Martedì la depressione, sempre centrata sul Tirreno tra la Sardegna e la Sicilia, determinerà un cielo molto nuvoloso o coperto in gran parte del Centrosud mentre sulle regioni settentrionali qualche schiarita in più sarà possibile sul settore alpino e a fine giornata anche in val Padana. Insisteranno le precipitazioni sul medio Adriatico con neve a quote molto basse nell’interno. In Emilia Romagna locali precipitazioni soprattutto al mattino con neve fino a quota di pianura, più asciutto dal pomeriggio.

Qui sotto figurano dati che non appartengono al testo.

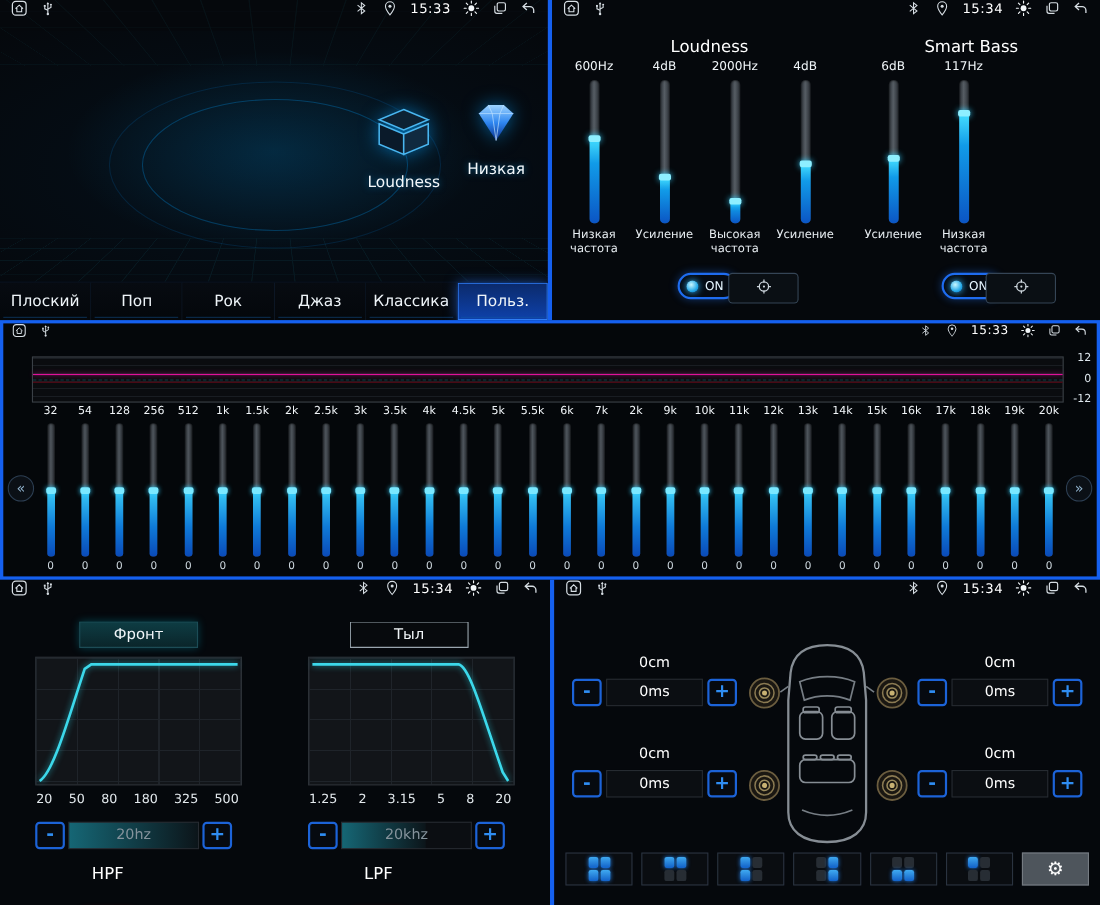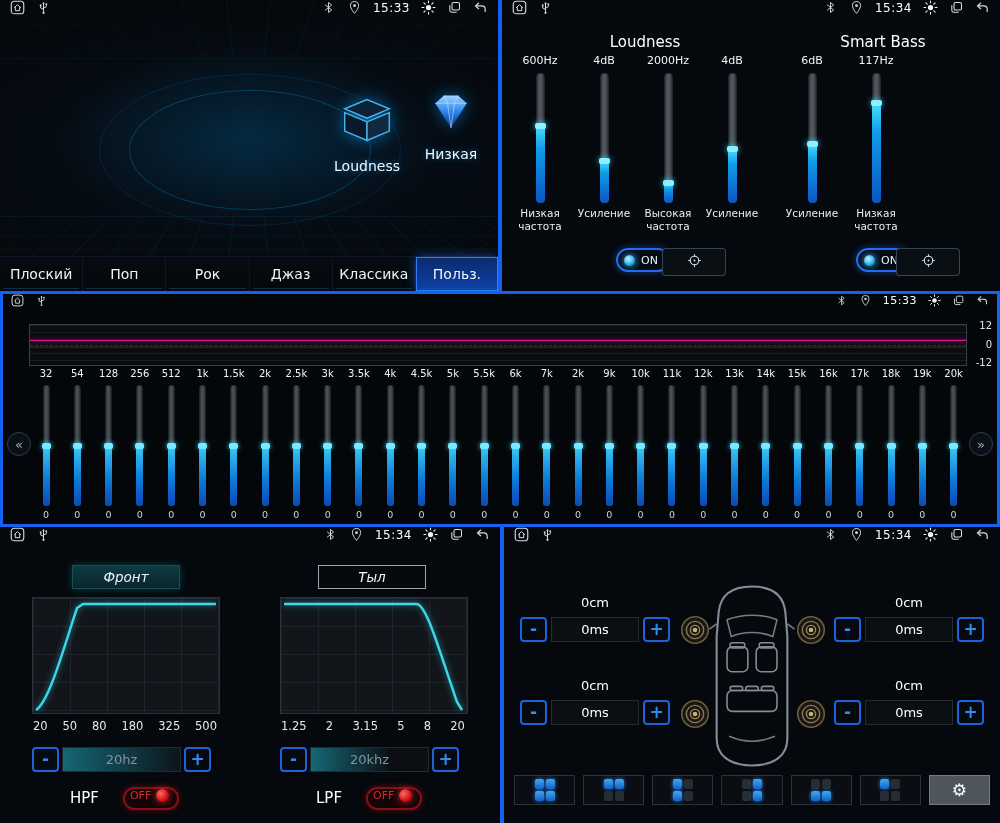--- a/index.html
+++ b/index.html
@@ -106,7 +106,7 @@
 
   
   .tab{position:absolute;top:38px;width:108px;height:24px;display:flex;align-items:center;justify-content:center;
-    font-size:13.5px;color:#f0f5f8;font-style:italic;}
+    font-size:13.5px;color:#f0f5f8;}
   #tab-front{left:72px;background:linear-gradient(180deg,#0e3d44,#0a2429);
     box-shadow:inset 0 0 0 1px #1c4c56,0 0 8px rgba(0,190,220,.3);}
   #tab-rear{left:318px;background:#070a0d;box-shadow:inset 0 0 0 1px #9aa6af;}

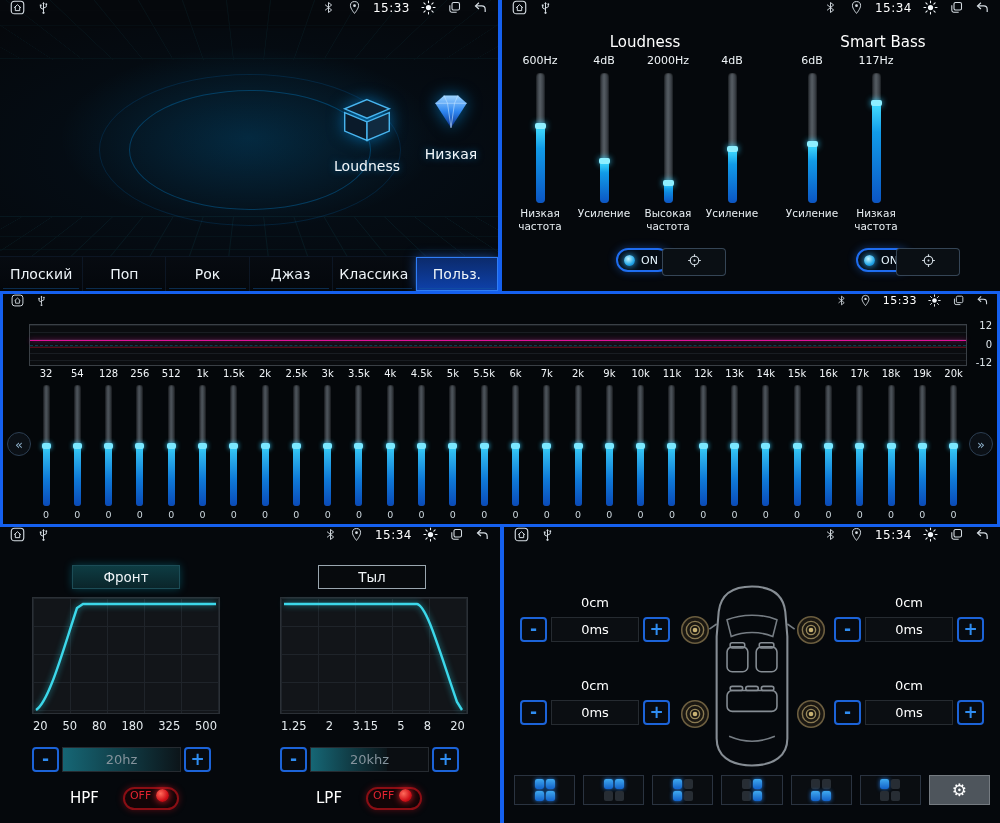--- a/index.html
+++ b/index.html
@@ -127,7 +127,7 @@
   .sval .fillbar{position:absolute;left:0;top:0;bottom:0;
     background:linear-gradient(90deg,rgba(32,190,215,.5),rgba(32,190,215,.04));}
   #fill-hpf{width:100%;} #fill-lpf{width:65%;}
-  .fswitch-row{position:absolute;top:258px;height:26px;display:flex;align-items:center;gap:24px;}
+  .fswitch-row{position:absolute;top:258px;height:26px;display:flex;align-items:center;gap:24px;flex-direction:column;}
   #fr-hpf{left:70px;} #fr-lpf{left:316px;}
   .flabel{font-size:15px;color:#fff;}
   .off-toggle{width:56px;height:23px;border:2px solid #8a0e14;border-radius:13px;background:#120507;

Marcato Maltempo in Sardegna con forti rovesci o temporali nell’est della regione con quota neve anche fino ai 400-500 metri nell’interno, al mattino locali precipitazioni anche su Sicilia, Calabria meridionale e coste campane con fenomeni in diffusione nella seconda parte della giornata anche al resto del Sud a iniziare dal settore ionico e Puglia; saranno possibili anche locali rovesci e la neve in Appennino cadrà oltre i 700-900 metri.
Temperature massime in lieve aumento sul Sud peninsulare e nel settore alpino. Venti da moderati a forti con raffiche fino a 60-80 km/h di Bora sull’alto Adriatico, di Tramontana in Liguria, di Grecale su Alto Tirreno e in Sardegna. Tra mercoledì e giovedì la depressione tenderà a indebolirsi con fenomeni ancora presenti su medio Adriatico, Sud e Isole ma progressivamente più scarsi e isolati; anche la ventilazione rimarrà sostenuta ma in graduale attenuazione.